5.3 Results and Discussion
We implemented seven kinds of multidocument summarization methods (THESAURUS, LSA, KMEAN, NMF, KMEAN + NMF , WeightNMF, NC + NMF ) using the DUC 2006 data set. Our proposed methods are NMF, KMEAN + NMF , WeightNMF, and NC + NMF .
The THESAURUS denotes Sakurai and Utsumi's  method that uses a thesaurus. We modify Sakurai's method using the Moby thesaurus II  . LSA denotes Gong and Lin's  method using latent semantic analysis. KMEAN denotes the multi-document summarization method using K-means clustering  , which clusters the sentences and extracts from each cluster the sentence whose similarity value with respect to a given query is the largest. NMF denotes the query-based document summarization method using NMF  . KMEAN + NMF denotes the multidocument summarization method using NMF and K-means clustering  Weight NMF denotes the multidocument summarization method using weighted NMF and K-means clustering , . NC + NMF denotes the multidocument summarization method using NNF and NMF clustering  .

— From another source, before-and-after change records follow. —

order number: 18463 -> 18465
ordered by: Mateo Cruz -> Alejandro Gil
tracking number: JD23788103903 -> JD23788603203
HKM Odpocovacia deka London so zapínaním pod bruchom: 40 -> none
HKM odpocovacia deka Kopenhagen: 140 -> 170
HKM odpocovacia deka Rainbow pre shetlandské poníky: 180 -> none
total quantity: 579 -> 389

[Figure 6] illustrates how the evaluations in this experiment are performed. As a test data set, we randomly selected 50 documents from 50 document collections in the DUC 2006 data set. Each document has a human-produced summary. Our methods (NMF, KMEAN 1 NMF, WeightNMF, NC 1 NMF) and three other methods were used to produce summaries from the test documents. These summaries were input into the ROUGE software package to produce ROUGE evaluation values.
Experiment 1. We compared the ROUGE results of the seven different summarization methods: THESAURUS, LSA, KMEAN, NMF, KMEAN + NMF , WeightNMF, and NC + NMF . [Figure 7] shows the ROUGE results of the average recall. The ROUGE results for the average precision and the f-measure are shown in [Figure 8] and [Figure 9].

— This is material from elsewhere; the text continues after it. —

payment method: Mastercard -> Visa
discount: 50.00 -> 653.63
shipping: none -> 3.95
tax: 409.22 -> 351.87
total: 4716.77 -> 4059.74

In [Figure 7], the average recall of NC + NMF is approximately 45.37% higher than that of THESAURUS, 14.84% higher than that of LSA, 20.48% higher than that of KMEAN, 16.27% higher than that of NMF, 11.65% higher than that of KMEAN + NMF , and 5.53% higher that of WeightNMF.

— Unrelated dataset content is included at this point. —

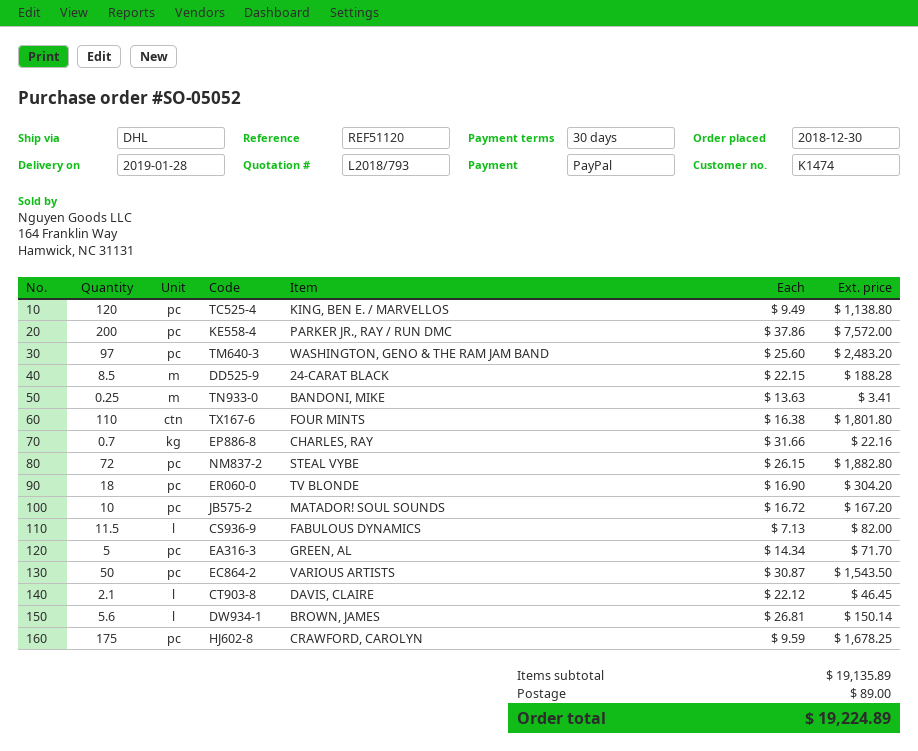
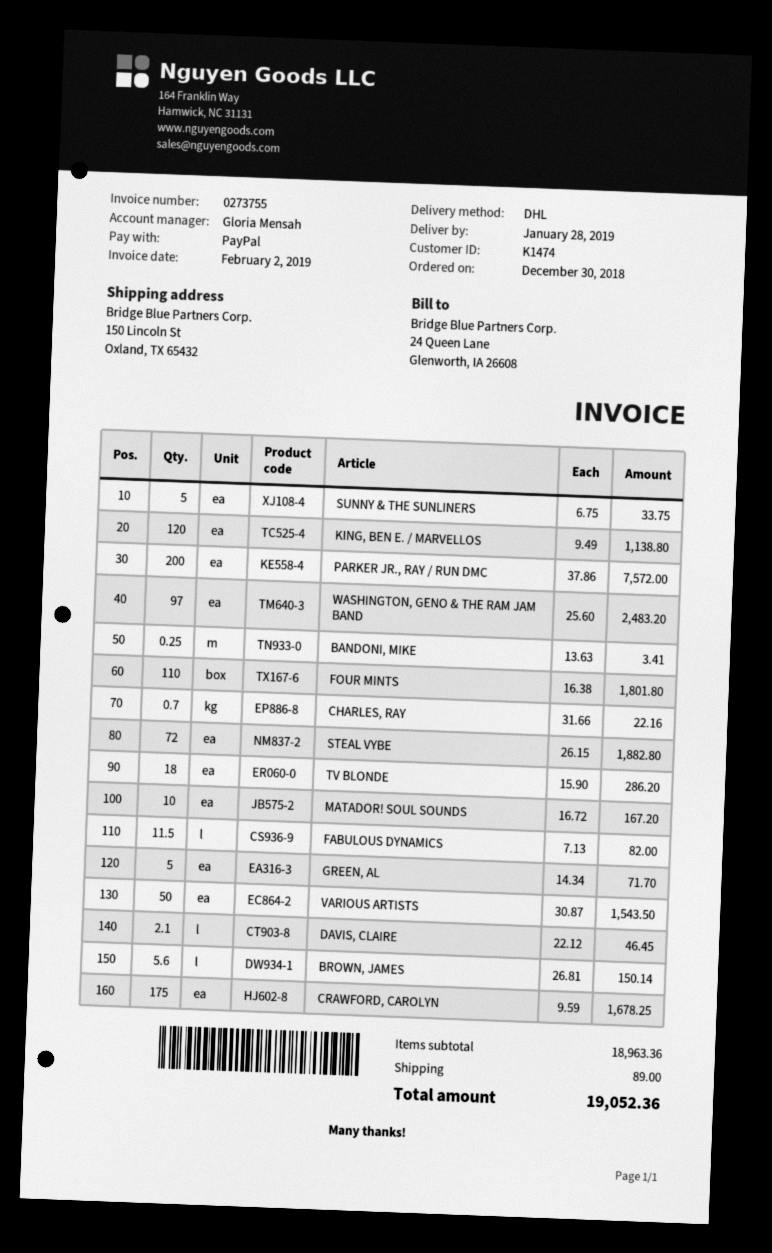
24-CARAT BLACK: 8.5 x 22.15 = 188.28 -> none
TV BLONDE: 18 x 16.90 = 304.20 -> 18 x 15.90 = 286.20
SUNNY & THE SUNLINERS: none -> 5 x 6.75 = 33.75
subtotal: 19135.89 -> 18963.36
total: 19224.89 -> 19052.36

In [Figure 8], the average precision of NC + NMF is approximately 24.13% higher than that of THESAURUS, 41.38% higher than that of LSA, 45.85% higher than that of KMEAN, 25.56% higher than that of NMF, 16.04% higher than that of KMEAN + NMF , and 5.14% higher that of Weight NMF.
In [Figure 9], the average f-measure of NC + NMF is approximately 23.41% higher than that of THESAURUS, 27.41% higher than that of LSA, 30.28% higher than that of KMEAN, 22.42% higher than that of NMF, 13.22% higher than that of KMEAN + NMF , and 6.35% higher that of WeightNMF.
Experiment 2. We conducted performance evaluation (t-test) using the ROUGE measure with respect to four different summarization methods (THESAURUS, LSA, KMEAN, and NC + NMF ). For the t-test evaluation, we established several hypotheses. Examples of our hypotheses include the following: "our proposed method (NC + NMF) is superior to THESAURUS in ROUGE-1 recall," "our proposed method (NC + NMF) is superior to LSA in ROUGE-W f-measure," etc. The significance level is 5% and the number of samples is 50. The acceptance region of t is t > t0.05(50) < 1.676.
If t is larger than 1.676, the hypothesis is accepted; otherwise, it is rejected. The t-test evaluation results are presented in [Table 4],[Table 5], and [Table 6]. In this experiment, all hypotheses were accepted. However, the f-measure is more important, so it is the synthesis of recall and precision.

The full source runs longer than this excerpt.